Under some condominiums built in the Malaga Cove area of Palos Verdes, very near Torrance, are the remains of villages that date back over 7000 years. Yes, seven thousand. People were living there and eating raw shellfish.
At various times over the millennia, other groups made their homes there. The most recent prehistoric settlers were a branch of the Tongva people called Chowigna. The Malaga Cove site was excavated in 1936-37 by the Southwest Museum and USC, and thousands of artifacts were catalogued.
The picture here is of a Santa Fe Springs Interpretive Center model home--I borrow it from one Tongva tribal website (there is more than one).
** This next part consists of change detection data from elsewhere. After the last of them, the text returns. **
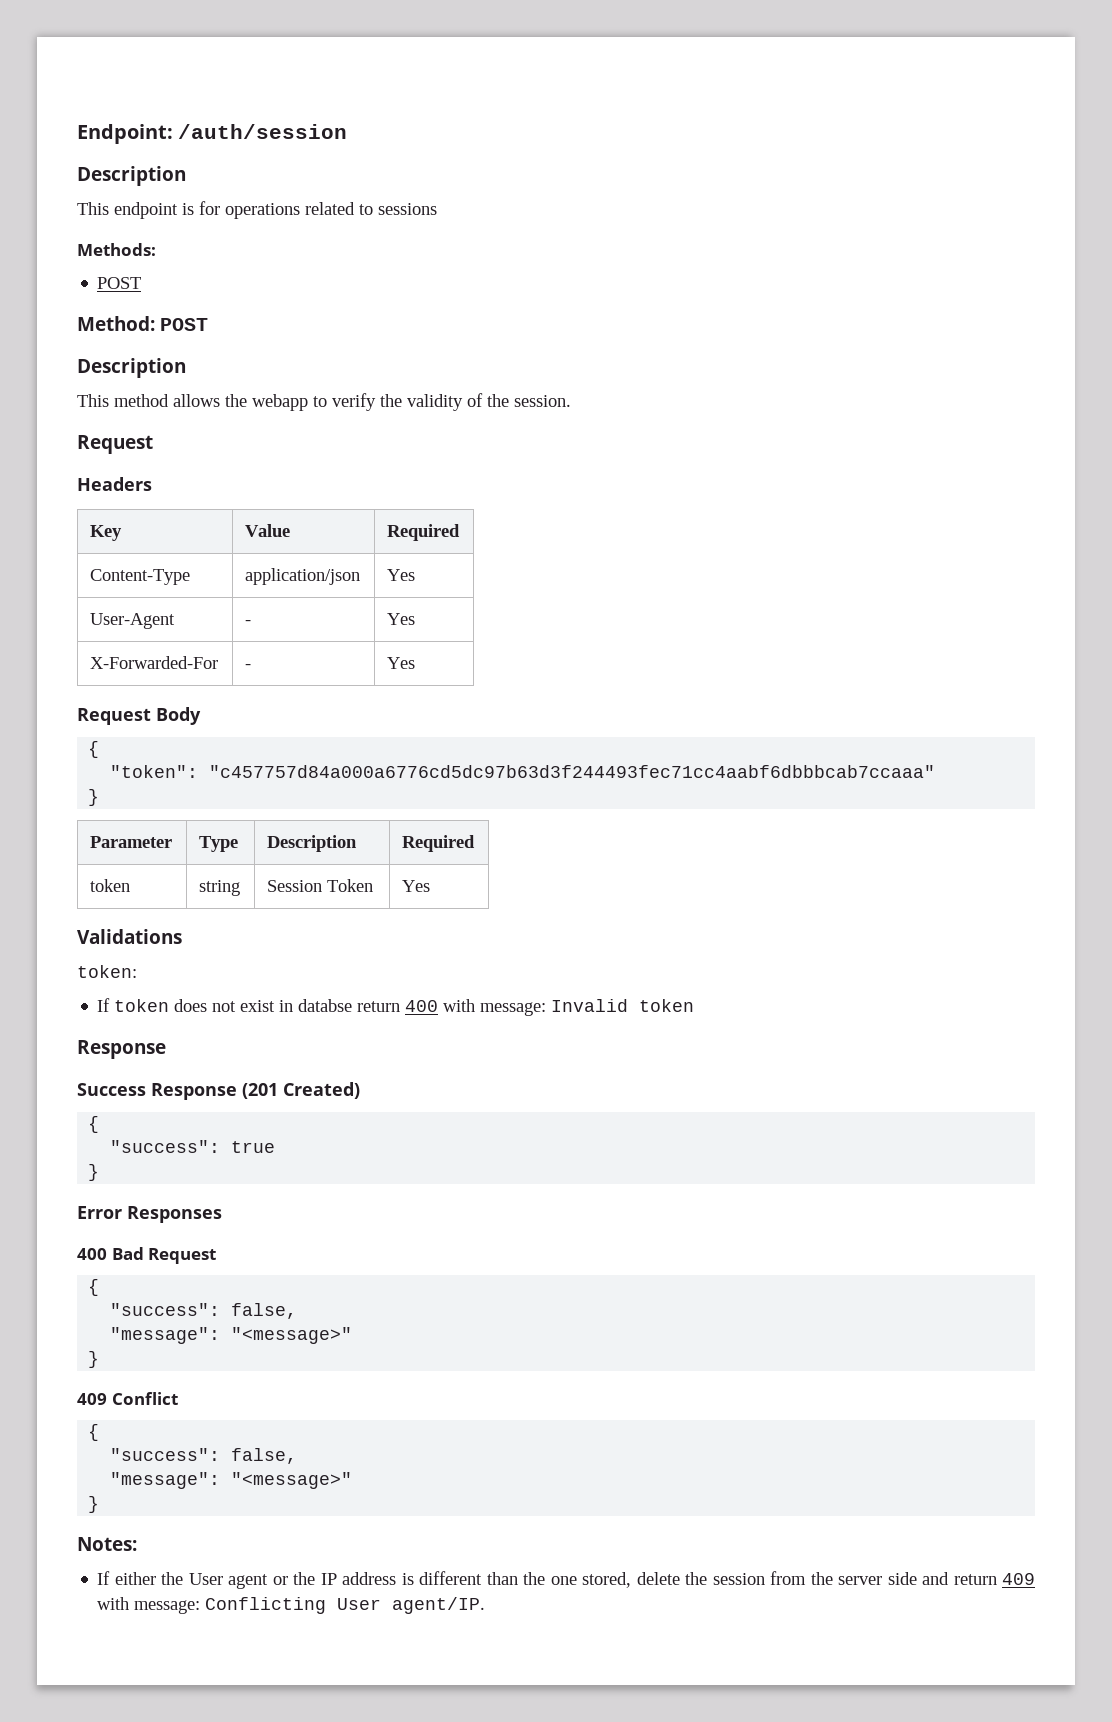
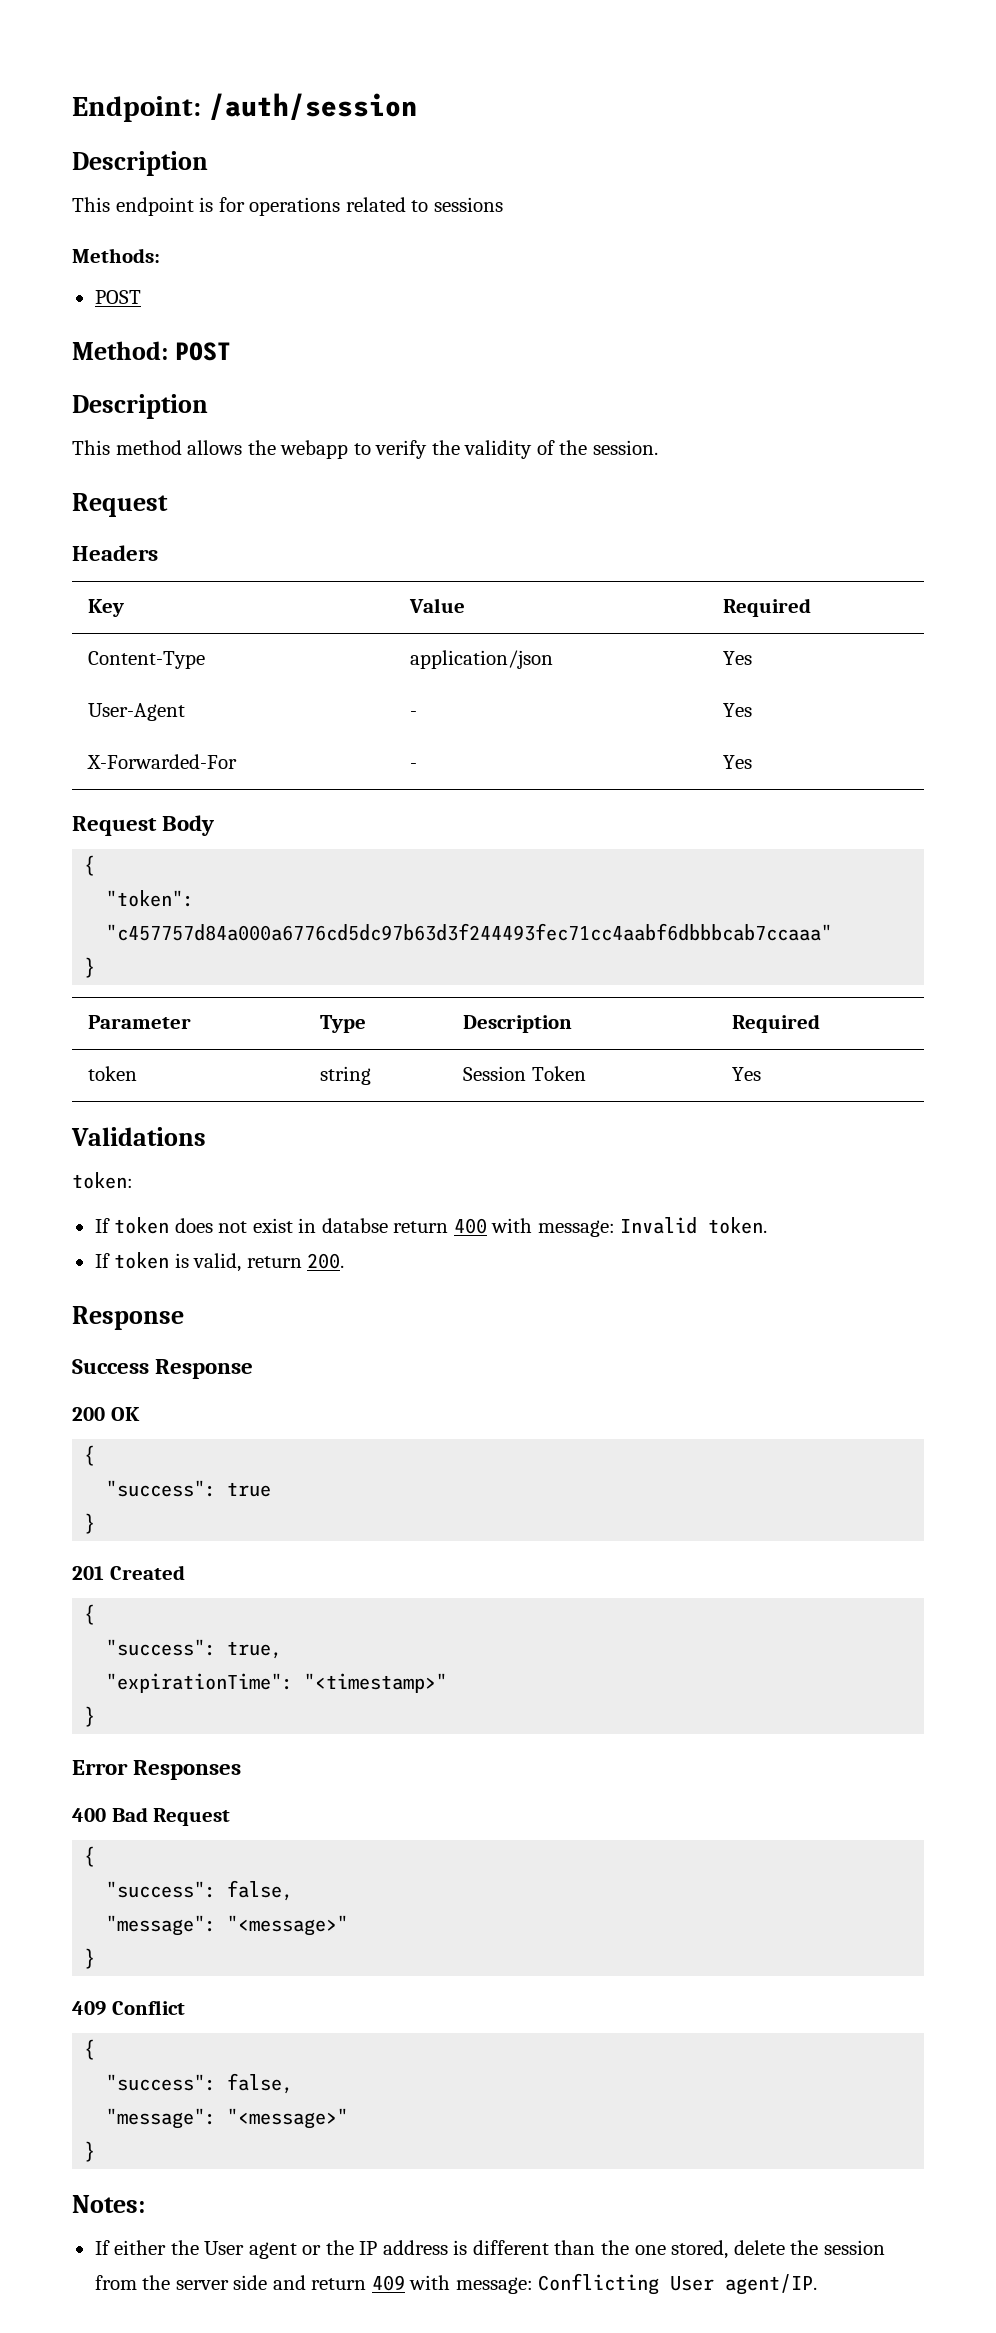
- If token does not exist in databse return 400 with message: Invalid token
+ If token does not exist in databse return 400 with message: Invalid token.
+ If token is valid, return 200.
- Success Response (201 Created)
+ Success Response
+ 200 OK
+ 201 Created
+ {
+ "success": true,
+ "expirationTime": "<timestamp>"
+ }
The Tongva lived in Palos Verdes from around 1000 AD to around the mid-1700s. They used pots and ornaments made from soapstone from Catalina Island--proof of a flourishing trade. Other villages dotted the Peninsula--Archaeologist William Wallace told the LA Times in 1971 that he knew of at least 70 sites, though he hadn't excavated all of them.
The Tongva villagers left behind glass beads, traded from the Spanish, and shortly after that the village was abandoned when at least 150 people (possibly the entire village population) were taken to the Mission San Gabriel.
The most intriguing bit of information I learned is that the largest village in the area. Suang Na, was on Lake Machado in Harbor City--but nobody knows exactly what side of the lake. It hasn't been found or excavated, iow. I'm not suggesting anyone start digging now, but it is nice to know that there is lots for us still to learn.